• _YOUR TASK_: Two lines below mark the span: the one containing "Brown Line Reversible" and the one containing "balance: 10944.38 -> 11807.06". Set down both, plus every line between, exactly as they stand, and nothing else.

• _EXERCISE MATERIAL_:
───
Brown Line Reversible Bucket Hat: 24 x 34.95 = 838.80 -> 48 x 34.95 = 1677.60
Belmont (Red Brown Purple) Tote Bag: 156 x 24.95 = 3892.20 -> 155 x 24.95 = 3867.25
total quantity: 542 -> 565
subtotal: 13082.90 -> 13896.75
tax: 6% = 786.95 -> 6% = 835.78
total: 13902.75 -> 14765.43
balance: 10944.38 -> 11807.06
───
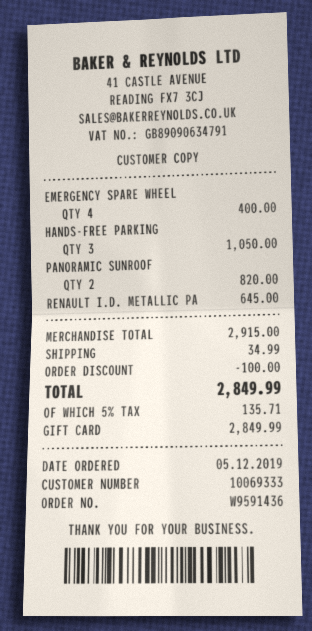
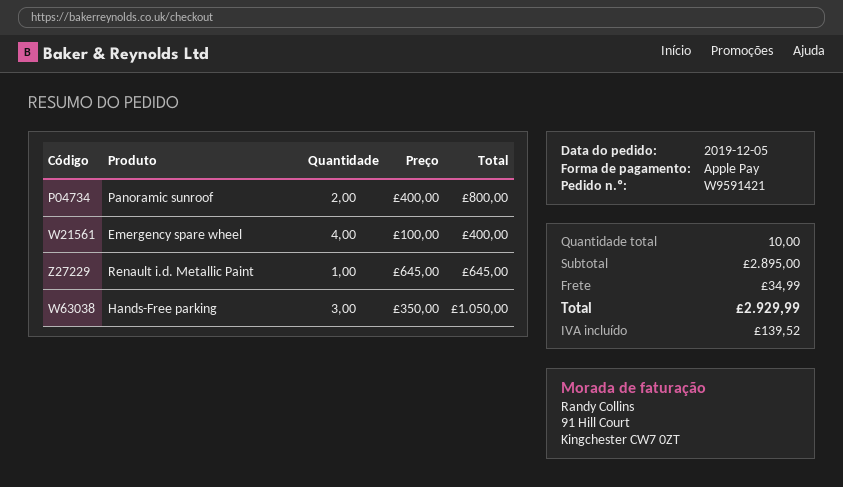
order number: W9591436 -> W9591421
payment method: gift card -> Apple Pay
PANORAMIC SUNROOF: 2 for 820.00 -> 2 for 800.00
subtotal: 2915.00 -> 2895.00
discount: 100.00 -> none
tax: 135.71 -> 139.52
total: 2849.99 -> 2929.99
───
• _ANSWER FOR THE TASK_:
Brown Line Reversible Bucket Hat: 24 x 34.95 = 838.80 -> 48 x 34.95 = 1677.60
Belmont (Red Brown Purple) Tote Bag: 156 x 24.95 = 3892.20 -> 155 x 24.95 = 3867.25
total quantity: 542 -> 565
subtotal: 13082.90 -> 13896.75
tax: 6% = 786.95 -> 6% = 835.78
total: 13902.75 -> 14765.43
balance: 10944.38 -> 11807.06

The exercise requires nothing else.